Tribouilloy Christophe, Rusinaru Dan, Szymanski Catherine, Mezghani Sonia, Fournier Alexandre, Lévy Franck, Peltier Marcel, Ben Ammar Ammar, Carmi Doron, Remadi Jean-Paul, Caus Thierry, Touati Gilles
Department of Cardiology, University Hospital Amiens, Avenue René Laënnec, 80054 Amiens Cedex 1, France.
Eur J Echocardiogr. 2011 Sep;12(9):702-10. doi: 10.1093/ejechocard/jer128. Epub 2011 Aug 4.
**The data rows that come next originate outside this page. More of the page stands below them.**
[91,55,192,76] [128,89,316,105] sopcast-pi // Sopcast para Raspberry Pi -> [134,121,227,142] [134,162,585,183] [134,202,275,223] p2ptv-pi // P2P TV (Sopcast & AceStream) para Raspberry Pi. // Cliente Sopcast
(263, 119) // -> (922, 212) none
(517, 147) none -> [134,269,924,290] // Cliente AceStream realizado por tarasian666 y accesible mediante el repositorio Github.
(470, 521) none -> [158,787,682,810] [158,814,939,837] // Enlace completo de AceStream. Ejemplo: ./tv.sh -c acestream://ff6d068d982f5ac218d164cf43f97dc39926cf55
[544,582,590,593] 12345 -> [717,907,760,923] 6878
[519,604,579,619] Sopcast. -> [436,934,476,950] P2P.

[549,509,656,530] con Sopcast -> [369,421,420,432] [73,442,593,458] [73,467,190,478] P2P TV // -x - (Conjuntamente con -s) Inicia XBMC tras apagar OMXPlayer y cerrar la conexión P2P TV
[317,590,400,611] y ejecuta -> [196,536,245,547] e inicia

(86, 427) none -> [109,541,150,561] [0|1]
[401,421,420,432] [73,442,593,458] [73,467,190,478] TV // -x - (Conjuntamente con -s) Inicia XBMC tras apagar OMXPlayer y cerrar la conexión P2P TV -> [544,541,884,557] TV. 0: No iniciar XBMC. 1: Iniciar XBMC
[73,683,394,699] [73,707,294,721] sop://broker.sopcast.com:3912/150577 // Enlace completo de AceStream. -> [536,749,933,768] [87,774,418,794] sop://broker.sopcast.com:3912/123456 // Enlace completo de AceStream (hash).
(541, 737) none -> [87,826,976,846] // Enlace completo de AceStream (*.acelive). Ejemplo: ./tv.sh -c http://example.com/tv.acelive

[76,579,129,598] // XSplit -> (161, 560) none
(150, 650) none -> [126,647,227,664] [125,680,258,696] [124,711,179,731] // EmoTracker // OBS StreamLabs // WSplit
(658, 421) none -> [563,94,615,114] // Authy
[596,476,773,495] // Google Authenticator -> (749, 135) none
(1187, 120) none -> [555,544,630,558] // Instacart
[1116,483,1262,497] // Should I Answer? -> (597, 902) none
Left ventricular (LV) dysfunction is the first cause of late mortality after mitral valve surgery. In this retrospective analysis, we studied the association between preoperative echocardiographic LV measures and occurrence of LV dysfunction after mitral valve repair (MVR).
Between 1991 and 2009, 335 consecutive patients underwent MVR for severe mitral regurgitation due to leaflet prolapse in our institution. Echocardiography was performed preoperatively and at 10.8 (9.1-12.0) months after surgery in 303 patients who represented the study population. Cardiac events were recorded during follow-up. LV ejection fraction (EF) decreased from 68 ± 9% before surgery to 59 ± 9% post-operatively (P < 0.001). Preoperative EF <64% and LV end-systolic diameter (ESD) ≥ 37 mm were the best cut-off values for the prediction of post-operative LV dysfunction (EF < 50%). On the basis of a combined analysis, the occurrence of post-operative LV dysfunction was 9% when EF was ≥ 64% and LVESD < 37 mm, 21% with EF < 64% or LVESD ≥ 37 mm, and 33% with EF < 64% and LVESD ≥ 37 mm (P for trend < 0.001). The combined variable EF < 64% and LVESD ≥ 37 mm added incremental prognostic value to the multivariable regression model (P = 0.001).
Simple preoperative echocardiography measures allow the prediction of LV dysfunction after MVR in patients with leaflet prolapse. Patients with preoperative EF ≥ 64% and LVESD < 37 mm incur relatively low risk of post-operative LV dysfunction.
左心室(LV)功能障碍是二尖瓣手术后晚期死亡的首要原因。在这项回顾性分析中,我们研究了术前超声心动图左心室测量值与二尖瓣修复术(MVR)后左心室功能障碍发生之间的关联。
1991年至2009年期间,我们机构中335例因瓣叶脱垂导致严重二尖瓣反流的患者连续接受了二尖瓣修复术。对代表研究人群的303例患者在术前及术后10.8(9.1 - 12.0)个月进行了超声心动图检查。随访期间记录心脏事件。左心室射血分数(EF)从术前的68±9%降至术后的59±9%(P < 0.001)。术前EF < 64%和左心室收缩末期直径(ESD)≥37 mm是预测术后左心室功能障碍(EF < 50%)的最佳临界值。基于综合分析,当EF≥64%且左心室收缩末期内径(LVESD)< 37 mm时,术后左心室功能障碍的发生率为9%;EF < 64%或LVESD≥37 mm时为21%;EF < 64%且LVESD≥37 mm时为33%(趋势P < 0.001)。联合变量EF < 64%和LVESD≥37 mm为多变量回归模型增加了额外的预后价值(P = 0.001)。
简单的术前超声心动图测量可预测瓣叶脱垂患者二尖瓣修复术后的左心室功能障碍。术前EF≥64%且LVESD < 37 mm的患者术后发生左心室功能障碍的风险相对较低。